From: Joerg Roedel <[email protected]>
Hi,
a previous discussion pointed out that using atomic64_t for that
purpose is a bit of overkill. This patch-set replaces it with unsigned
long and introduces some helpers first to make the change more easy.
Qian, can you please test these patches in your environment?
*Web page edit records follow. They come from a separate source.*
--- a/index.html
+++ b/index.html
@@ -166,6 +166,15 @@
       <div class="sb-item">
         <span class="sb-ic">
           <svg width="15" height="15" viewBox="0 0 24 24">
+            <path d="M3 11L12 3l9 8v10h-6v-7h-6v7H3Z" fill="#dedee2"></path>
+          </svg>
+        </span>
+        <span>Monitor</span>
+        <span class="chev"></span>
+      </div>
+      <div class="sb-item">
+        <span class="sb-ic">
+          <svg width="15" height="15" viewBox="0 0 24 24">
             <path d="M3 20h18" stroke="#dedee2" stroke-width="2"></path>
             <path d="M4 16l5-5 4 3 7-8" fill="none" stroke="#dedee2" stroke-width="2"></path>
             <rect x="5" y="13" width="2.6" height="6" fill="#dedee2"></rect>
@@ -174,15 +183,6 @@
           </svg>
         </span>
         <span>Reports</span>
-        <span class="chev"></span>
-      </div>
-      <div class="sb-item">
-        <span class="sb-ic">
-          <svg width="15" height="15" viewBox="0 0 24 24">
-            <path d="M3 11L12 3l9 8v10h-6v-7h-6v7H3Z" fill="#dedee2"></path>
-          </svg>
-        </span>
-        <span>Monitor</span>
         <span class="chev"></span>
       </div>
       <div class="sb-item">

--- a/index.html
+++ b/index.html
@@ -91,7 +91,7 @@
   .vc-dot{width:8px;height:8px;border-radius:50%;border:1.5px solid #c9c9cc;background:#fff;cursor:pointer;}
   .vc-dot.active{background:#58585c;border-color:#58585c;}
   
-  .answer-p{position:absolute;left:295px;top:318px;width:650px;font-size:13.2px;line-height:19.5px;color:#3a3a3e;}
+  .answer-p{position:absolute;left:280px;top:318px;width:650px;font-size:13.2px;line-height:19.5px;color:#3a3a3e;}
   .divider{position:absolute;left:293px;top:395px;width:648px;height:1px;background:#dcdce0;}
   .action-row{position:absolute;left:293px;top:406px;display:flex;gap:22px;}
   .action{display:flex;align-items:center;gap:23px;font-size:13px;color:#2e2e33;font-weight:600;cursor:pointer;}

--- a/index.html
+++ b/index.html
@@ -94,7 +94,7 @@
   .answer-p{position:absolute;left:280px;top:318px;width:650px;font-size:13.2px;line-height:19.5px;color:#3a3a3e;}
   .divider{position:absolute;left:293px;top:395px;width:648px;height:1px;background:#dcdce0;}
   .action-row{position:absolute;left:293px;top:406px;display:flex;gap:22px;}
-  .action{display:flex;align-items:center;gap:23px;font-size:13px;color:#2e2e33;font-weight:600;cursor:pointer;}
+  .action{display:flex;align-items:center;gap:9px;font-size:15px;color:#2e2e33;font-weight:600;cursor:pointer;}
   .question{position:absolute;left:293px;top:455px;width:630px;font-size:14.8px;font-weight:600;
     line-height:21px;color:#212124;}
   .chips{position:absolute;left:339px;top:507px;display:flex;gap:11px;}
You can
trigger any race-condition there pretty reliably :)
Other than that, please review and test.
Regards,
Joerg
Changed to v1:
- Addressed review comments from Qian.
Joerg Roedel (2):
iommu/amd: Add helper functions to update domain->pt_root
iommu/amd: Use 'unsigned long' for domain->pt_root
drivers/iommu/amd/amd_iommu_types.h | 2 +-
drivers/iommu/amd/iommu.c | 44 +++++++++++++++++++++--------
2 files changed, 33 insertions(+), 13 deletions(-)
--
2.27.0
From: Joerg Roedel <[email protected]>
Using atomic64_t can be quite expensive, so use unsigned long instead.
This is safe because the write becomes visible atomically.
Signed-off-by: Joerg Roedel <[email protected]>
---
drivers/iommu/amd/amd_iommu_types.h | 2 +-
drivers/iommu/amd/iommu.c | 15 +++++++++++++--
2 files changed, 14 insertions(+), 3 deletions(-)
diff --git a/drivers/iommu/amd/amd_iommu_types.h b/drivers/iommu/amd/amd_iommu_types.h
index 30a5d412255a..f6f102282dda 100644
--- a/drivers/iommu/amd/amd_iommu_types.h
+++ b/drivers/iommu/amd/amd_iommu_types.h
@@ -468,7 +468,7 @@ struct protection_domain {
iommu core code */
spinlock_t lock; /* mostly used to lock the page table*/
u16 id; /* the domain id written to the device table */
- atomic64_t pt_root; /* pgtable root and pgtable mode */
+ unsigned long pt_root; /* pgtable root and pgtable mode */
int glx; /* Number of levels for GCR3 table */
u64 *gcr3_tbl; /* Guest CR3 table */
unsigned long flags; /* flags to find out type of domain */
diff --git a/drivers/iommu/amd/iommu.c b/drivers/iommu/amd/iommu.c
index 5286ddcfc2f9..aec585f47646 100644
--- a/drivers/iommu/amd/iommu.c
+++ b/drivers/iommu/amd/iommu.c
@@ -156,7 +156,12 @@ static struct protection_domain *to_pdomain(struct iommu_domain *dom)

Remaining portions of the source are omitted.